Your instructions
Here is a set of records. Copy them all exactly.

(Web page edit records)
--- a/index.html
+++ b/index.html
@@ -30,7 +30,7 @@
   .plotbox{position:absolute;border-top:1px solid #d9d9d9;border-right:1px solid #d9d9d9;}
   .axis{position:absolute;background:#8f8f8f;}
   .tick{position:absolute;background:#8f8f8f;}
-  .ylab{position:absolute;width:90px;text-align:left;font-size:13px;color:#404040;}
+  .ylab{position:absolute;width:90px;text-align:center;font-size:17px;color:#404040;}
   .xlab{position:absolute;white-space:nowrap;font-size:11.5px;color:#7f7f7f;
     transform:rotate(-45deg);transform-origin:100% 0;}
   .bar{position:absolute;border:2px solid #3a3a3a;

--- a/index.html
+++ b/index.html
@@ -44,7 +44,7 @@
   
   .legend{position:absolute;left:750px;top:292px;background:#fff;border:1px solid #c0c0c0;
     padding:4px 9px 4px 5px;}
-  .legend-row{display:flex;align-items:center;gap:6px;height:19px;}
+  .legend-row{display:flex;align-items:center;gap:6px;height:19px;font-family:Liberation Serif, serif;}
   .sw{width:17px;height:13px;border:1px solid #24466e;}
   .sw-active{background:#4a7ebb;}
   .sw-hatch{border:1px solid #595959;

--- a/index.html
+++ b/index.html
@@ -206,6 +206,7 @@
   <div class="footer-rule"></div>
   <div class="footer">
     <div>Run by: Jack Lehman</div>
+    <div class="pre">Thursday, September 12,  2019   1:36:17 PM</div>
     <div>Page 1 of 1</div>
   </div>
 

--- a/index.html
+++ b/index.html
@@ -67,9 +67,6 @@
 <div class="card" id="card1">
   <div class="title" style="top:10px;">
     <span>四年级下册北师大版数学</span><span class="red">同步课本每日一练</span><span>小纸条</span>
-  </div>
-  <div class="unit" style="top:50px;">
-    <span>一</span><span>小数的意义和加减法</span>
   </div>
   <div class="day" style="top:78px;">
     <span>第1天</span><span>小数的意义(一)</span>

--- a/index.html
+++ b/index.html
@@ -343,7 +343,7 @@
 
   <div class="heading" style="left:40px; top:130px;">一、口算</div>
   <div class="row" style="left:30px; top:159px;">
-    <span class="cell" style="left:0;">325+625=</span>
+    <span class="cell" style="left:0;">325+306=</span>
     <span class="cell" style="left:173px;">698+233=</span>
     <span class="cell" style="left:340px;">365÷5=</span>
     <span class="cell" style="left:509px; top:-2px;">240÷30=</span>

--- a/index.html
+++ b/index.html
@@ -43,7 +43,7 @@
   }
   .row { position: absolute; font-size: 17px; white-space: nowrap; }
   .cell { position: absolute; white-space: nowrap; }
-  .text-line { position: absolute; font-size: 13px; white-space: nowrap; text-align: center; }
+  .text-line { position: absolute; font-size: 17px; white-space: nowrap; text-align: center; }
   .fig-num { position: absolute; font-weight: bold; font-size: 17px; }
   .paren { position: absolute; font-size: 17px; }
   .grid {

Solution for this task
--- a/index.html
+++ b/index.html
@@ -30,7 +30,7 @@
   .plotbox{position:absolute;border-top:1px solid #d9d9d9;border-right:1px solid #d9d9d9;}
   .axis{position:absolute;background:#8f8f8f;}
   .tick{position:absolute;background:#8f8f8f;}
-  .ylab{position:absolute;width:90px;text-align:left;font-size:13px;color:#404040;}
+  .ylab{position:absolute;width:90px;text-align:center;font-size:17px;color:#404040;}
   .xlab{position:absolute;white-space:nowrap;font-size:11.5px;color:#7f7f7f;
     transform:rotate(-45deg);transform-origin:100% 0;}
   .bar{position:absolute;border:2px solid #3a3a3a;

--- a/index.html
+++ b/index.html
@@ -44,7 +44,7 @@
   
   .legend{position:absolute;left:750px;top:292px;background:#fff;border:1px solid #c0c0c0;
     padding:4px 9px 4px 5px;}
-  .legend-row{display:flex;align-items:center;gap:6px;height:19px;}
+  .legend-row{display:flex;align-items:center;gap:6px;height:19px;font-family:Liberation Serif, serif;}
   .sw{width:17px;height:13px;border:1px solid #24466e;}
   .sw-active{background:#4a7ebb;}
   .sw-hatch{border:1px solid #595959;

--- a/index.html
+++ b/index.html
@@ -206,6 +206,7 @@
   <div class="footer-rule"></div>
   <div class="footer">
     <div>Run by: Jack Lehman</div>
+    <div class="pre">Thursday, September 12,  2019   1:36:17 PM</div>
     <div>Page 1 of 1</div>
   </div>
 

--- a/index.html
+++ b/index.html
@@ -67,9 +67,6 @@
 <div class="card" id="card1">
   <div class="title" style="top:10px;">
     <span>四年级下册北师大版数学</span><span class="red">同步课本每日一练</span><span>小纸条</span>
-  </div>
-  <div class="unit" style="top:50px;">
-    <span>一</span><span>小数的意义和加减法</span>
   </div>
   <div class="day" style="top:78px;">
     <span>第1天</span><span>小数的意义(一)</span>

--- a/index.html
+++ b/index.html
@@ -343,7 +343,7 @@
 
   <div class="heading" style="left:40px; top:130px;">一、口算</div>
   <div class="row" style="left:30px; top:159px;">
-    <span class="cell" style="left:0;">325+625=</span>
+    <span class="cell" style="left:0;">325+306=</span>
     <span class="cell" style="left:173px;">698+233=</span>
     <span class="cell" style="left:340px;">365÷5=</span>
     <span class="cell" style="left:509px; top:-2px;">240÷30=</span>

--- a/index.html
+++ b/index.html
@@ -43,7 +43,7 @@
   }
   .row { position: absolute; font-size: 17px; white-space: nowrap; }
   .cell { position: absolute; white-space: nowrap; }
-  .text-line { position: absolute; font-size: 13px; white-space: nowrap; text-align: center; }
+  .text-line { position: absolute; font-size: 17px; white-space: nowrap; text-align: center; }
   .fig-num { position: absolute; font-weight: bold; font-size: 17px; }
   .paren { position: absolute; font-size: 17px; }
   .grid {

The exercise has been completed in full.